Sierra Leone became independent from the United Kingdom in 1961, but a civil war in the 1990s killed or displaced about a third of the population. Ernest Bai Koroma of the All People’s Congress, elected president in 2007 in the first peaceful transition of power, was reelected in 2012. Former junta leader Julius Maada Bio of the Sierra Leone People’s Party won the presidency in 2018. Gem-quality diamonds account for high rates of economic growth and nearly half of exports, but Sierra Leone remains extremely poor, with many depending on subsistence agriculture. Political instability has hindered development of substantial mineral, agricultural, and fishery resources. The 2014 Ebola epidemic killed nearly 4,000, and the country was not declared Ebola-free until 2016.
A deficient legal framework leaves property rights and contracts insecure. There is no land titling system. Low salaries, police unprofessionalism, and lack of resources impede judicial effectiveness. Corruption remains endemic at every level of government. Transparency International’s 2017 Corruption Perceptions Index ranks Sierra Leone 130th out of 180 countries and reports that it is perceived as one of Africa’s most corrupt countries.

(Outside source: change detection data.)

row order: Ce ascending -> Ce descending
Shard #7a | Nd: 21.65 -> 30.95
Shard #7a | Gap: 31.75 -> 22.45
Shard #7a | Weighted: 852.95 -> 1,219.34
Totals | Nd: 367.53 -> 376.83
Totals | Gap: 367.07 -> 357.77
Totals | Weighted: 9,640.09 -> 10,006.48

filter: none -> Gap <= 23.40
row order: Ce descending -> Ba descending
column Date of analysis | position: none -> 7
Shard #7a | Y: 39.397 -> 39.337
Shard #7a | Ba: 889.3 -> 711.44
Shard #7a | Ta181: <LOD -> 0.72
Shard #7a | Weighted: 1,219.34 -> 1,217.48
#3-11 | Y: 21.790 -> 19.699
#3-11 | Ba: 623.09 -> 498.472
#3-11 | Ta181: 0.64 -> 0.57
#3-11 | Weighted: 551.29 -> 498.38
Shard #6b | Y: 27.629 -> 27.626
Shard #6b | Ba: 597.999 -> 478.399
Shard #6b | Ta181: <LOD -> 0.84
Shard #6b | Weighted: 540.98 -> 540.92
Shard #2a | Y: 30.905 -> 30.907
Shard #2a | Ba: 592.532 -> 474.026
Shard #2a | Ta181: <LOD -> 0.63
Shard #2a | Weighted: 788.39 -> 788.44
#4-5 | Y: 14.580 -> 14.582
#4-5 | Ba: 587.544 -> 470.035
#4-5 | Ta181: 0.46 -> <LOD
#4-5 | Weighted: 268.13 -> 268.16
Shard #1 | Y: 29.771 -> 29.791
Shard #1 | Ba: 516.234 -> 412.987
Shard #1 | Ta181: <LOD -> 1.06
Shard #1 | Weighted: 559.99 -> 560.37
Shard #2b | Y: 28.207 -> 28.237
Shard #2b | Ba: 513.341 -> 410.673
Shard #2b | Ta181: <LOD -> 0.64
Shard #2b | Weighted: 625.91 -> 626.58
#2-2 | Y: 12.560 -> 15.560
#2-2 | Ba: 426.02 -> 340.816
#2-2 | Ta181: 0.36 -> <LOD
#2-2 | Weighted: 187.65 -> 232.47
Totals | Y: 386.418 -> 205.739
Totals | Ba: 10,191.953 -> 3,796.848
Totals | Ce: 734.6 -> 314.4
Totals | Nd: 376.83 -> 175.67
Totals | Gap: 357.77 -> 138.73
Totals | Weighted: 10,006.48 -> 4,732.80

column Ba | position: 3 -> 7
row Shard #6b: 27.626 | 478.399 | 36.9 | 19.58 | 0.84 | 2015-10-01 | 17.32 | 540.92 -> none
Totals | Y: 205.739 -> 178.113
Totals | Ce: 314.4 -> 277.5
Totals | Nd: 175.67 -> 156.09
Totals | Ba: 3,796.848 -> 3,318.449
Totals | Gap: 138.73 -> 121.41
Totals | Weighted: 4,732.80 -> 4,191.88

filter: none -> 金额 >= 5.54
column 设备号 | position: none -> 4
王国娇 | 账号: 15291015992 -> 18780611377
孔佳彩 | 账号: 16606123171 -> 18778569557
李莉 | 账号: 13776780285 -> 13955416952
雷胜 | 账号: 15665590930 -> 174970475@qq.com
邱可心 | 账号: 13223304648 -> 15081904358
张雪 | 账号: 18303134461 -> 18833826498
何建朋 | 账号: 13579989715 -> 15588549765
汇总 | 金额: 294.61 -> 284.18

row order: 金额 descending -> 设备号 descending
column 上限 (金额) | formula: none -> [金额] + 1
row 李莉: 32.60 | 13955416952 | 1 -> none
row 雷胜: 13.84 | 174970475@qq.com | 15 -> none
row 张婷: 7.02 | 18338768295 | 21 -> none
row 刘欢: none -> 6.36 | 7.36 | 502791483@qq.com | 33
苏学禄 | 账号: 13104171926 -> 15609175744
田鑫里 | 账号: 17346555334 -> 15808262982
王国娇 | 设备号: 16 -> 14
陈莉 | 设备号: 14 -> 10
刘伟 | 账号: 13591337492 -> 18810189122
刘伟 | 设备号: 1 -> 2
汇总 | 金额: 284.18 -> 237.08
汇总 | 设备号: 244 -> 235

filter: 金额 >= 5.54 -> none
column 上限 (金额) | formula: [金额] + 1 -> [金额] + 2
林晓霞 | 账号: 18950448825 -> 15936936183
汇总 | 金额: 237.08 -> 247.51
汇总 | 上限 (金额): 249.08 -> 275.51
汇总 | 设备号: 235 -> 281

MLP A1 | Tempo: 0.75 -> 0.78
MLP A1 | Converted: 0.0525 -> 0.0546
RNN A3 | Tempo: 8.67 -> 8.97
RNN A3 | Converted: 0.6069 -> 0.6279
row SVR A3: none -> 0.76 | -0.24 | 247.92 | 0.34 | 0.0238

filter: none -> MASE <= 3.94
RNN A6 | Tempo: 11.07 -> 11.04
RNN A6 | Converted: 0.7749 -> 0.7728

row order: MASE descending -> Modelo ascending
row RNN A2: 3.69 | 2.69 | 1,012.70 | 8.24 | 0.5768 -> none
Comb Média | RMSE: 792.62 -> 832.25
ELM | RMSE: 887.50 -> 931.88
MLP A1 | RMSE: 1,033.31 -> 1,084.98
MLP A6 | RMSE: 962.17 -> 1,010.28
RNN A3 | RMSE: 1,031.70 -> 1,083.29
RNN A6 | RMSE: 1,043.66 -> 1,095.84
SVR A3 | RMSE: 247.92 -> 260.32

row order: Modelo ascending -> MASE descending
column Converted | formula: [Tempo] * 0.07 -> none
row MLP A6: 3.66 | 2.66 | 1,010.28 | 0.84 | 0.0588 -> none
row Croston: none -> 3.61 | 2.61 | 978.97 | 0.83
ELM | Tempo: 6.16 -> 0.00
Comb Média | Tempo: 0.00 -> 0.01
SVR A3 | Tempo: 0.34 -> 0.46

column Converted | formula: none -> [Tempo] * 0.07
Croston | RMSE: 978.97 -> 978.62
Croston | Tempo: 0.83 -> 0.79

The top individual income tax rate has been cut to 15 percent, and the top corporate tax rate is 30 percent. Other taxes include goods and services and interest taxes. The overall tax burden equals 12.2 percent of total domestic income. Over the past three years, government spending has amounted to 22.8 percent of the country’s output (GDP), and budget deficits have averaged 7.4 percent of GDP. Public debt is equivalent to 58.4 percent of GDP.
In an effort to move away from dependence on diamond production, Sierra Leone has taken measures to improve the regulatory framework, but the overall business environment lacks efficiency and transparency. With much of the labor force employed in the informal sector, outmoded labor regulations are futile in application. Local activists protesting the government’s reform plan in 2018 have slowed the removal of fuel and rice subsidies.
The combined value of exports and imports is equal to 79.4 percent of GDP. The average applied tariff rate is a relatively high 10.3 percent. Steps to dismantle nontariff barriers, including the elimination of export permits, have been taken. In general, foreign and domestic investors are treated equally under the law, but state-owned enterprises distort investment flows. About 20 percent of adult Sierra Leoneans have an account with a bank.